Process managers in Nagare emit two kinds of side effects from a single command: events to persist on their own journal, and commands to dispatch to other aggregates. The outbox makes those two arrive together — either both committed to the database, or neither — and decouples delivery from the producing transaction.

Why

Without an outbox, a process manager that "persists events then awaits dispatch" is exposed to a silent message-loss window:

  1. Events are committed to the journal.
  2. The application crashes (or the grain deactivates, or the network fails) before the dispatch foreach completes.
  3. The events are durable. The dispatches are gone.

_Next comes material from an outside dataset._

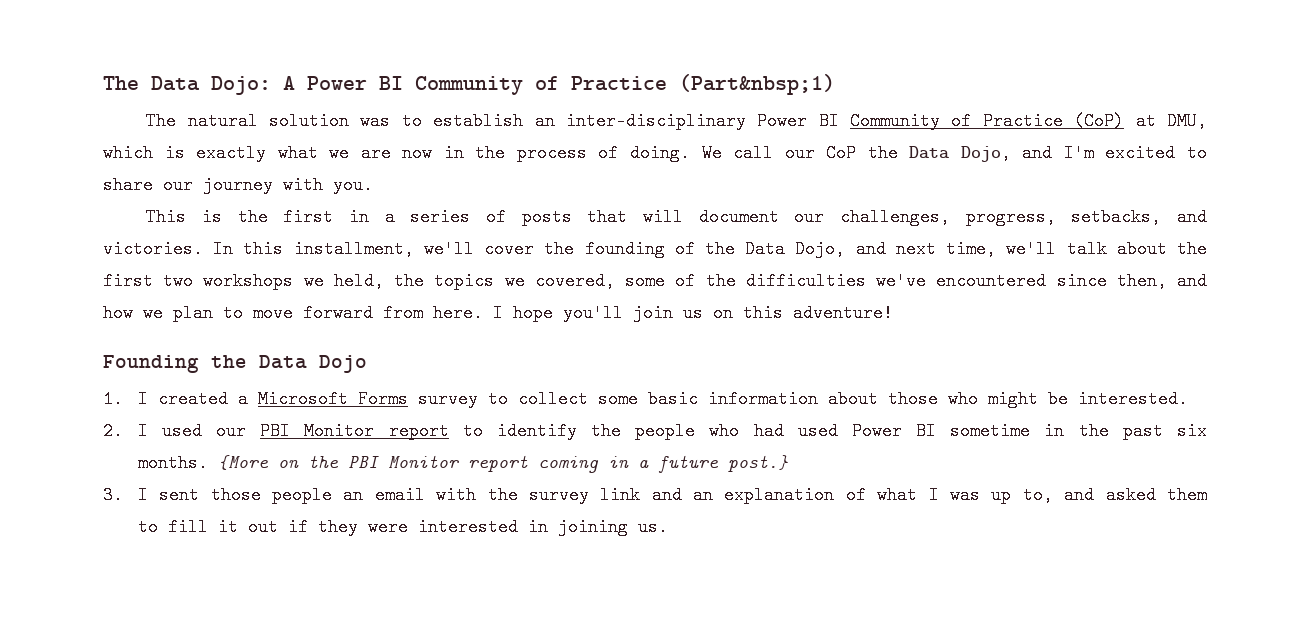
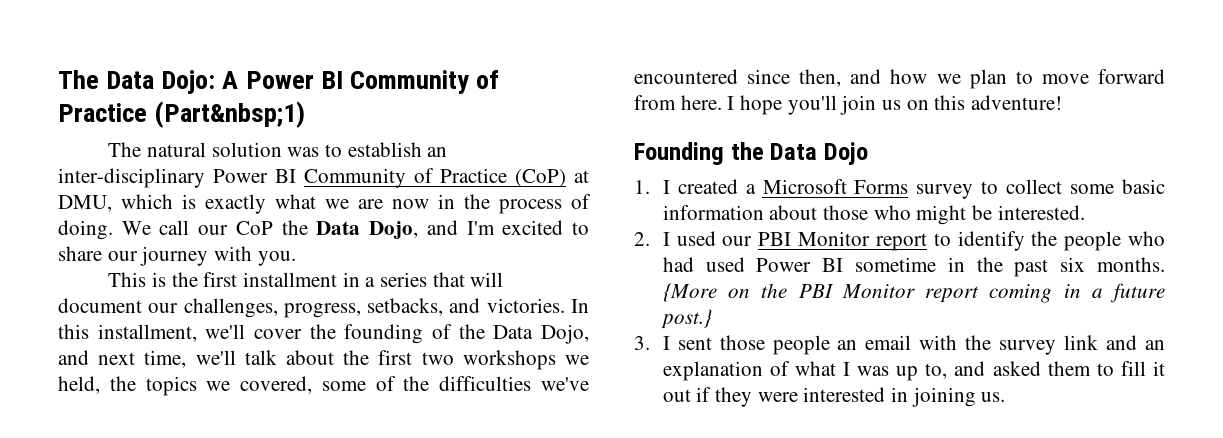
- This is the first in a series of posts that will document our challenges, progress, setbacks, and victories.
+ This is the first installment in a series that will document our challenges, progress, setbacks, and victories.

The receiver never hears about them and the producer can't tell what was lost. This is the dual-write problem; the standard fix is to record the intent to dispatch in the same database transaction as the events, then deliver from that record asynchronously.

How it works

                        ┌──────────────────────────────┐
       Persist tx ──────▶  events table                │
       (Serializable)     nagare_outbox (rows pending) │
                        └──────────────────────────────┘
                                    │ commit

                        ┌──────────────────────────────┐
       OutboxRunner ────▶  read pending → dispatch     │
       (hosted)            mark dispatched / dead /    │
                          retry with backoff           │
                        └──────────────────────────────┘


                        ┌──────────────────────────────┐
       Receiver ────────▶  IEventMetadata.DispatchId   │
                          dedupe via aggregate LRU     │
                        └──────────────────────────────┘
  • RelationalEventStore.Append opens one transaction, inserts events, inserts outbox rows, commits. Atomic by construction.
  • OutboxRunner polls (and reacts to push wake-up) for state='pending' rows whose next_attempt_at is in the past. For each, it deserialises the command + metadata and forwards via IDispatchSink.
  • The receiving aggregate sees IEventMetadata.DispatchId and checks its bounded LRU. If already applied, returns Replies.Accepted() without re-running the handler. This makes at-least-once delivery effectively exactly-once.
  • Outbox rows are stable; per-attempt history goes into nagare_outbox_attempts (append-only, FK cascade on delete).

Cross-database support

CapabilityPostgresMySQL 8SQL ServerSQLite
IdentityBIGSERIALBIGINT AUTO_INCREMENTBIGINT IDENTITYINTEGER PRIMARY KEY AUTOINCREMENT
Idempotent insert on dispatch_idON CONFLICT DO NOTHINGINSERT IGNOREWHERE NOT EXISTSINSERT OR IGNORE
Pending indexpartial WHERE state='pending'compositefiltered WHERE state='pending'partial WHERE state='pending'
Push wake-upLISTEN/NOTIFYpollpollpoll
Leader electionpg_try_advisory_lockGET_LOCKsp_getapplock @LockOwner='Session'not needed (single-process)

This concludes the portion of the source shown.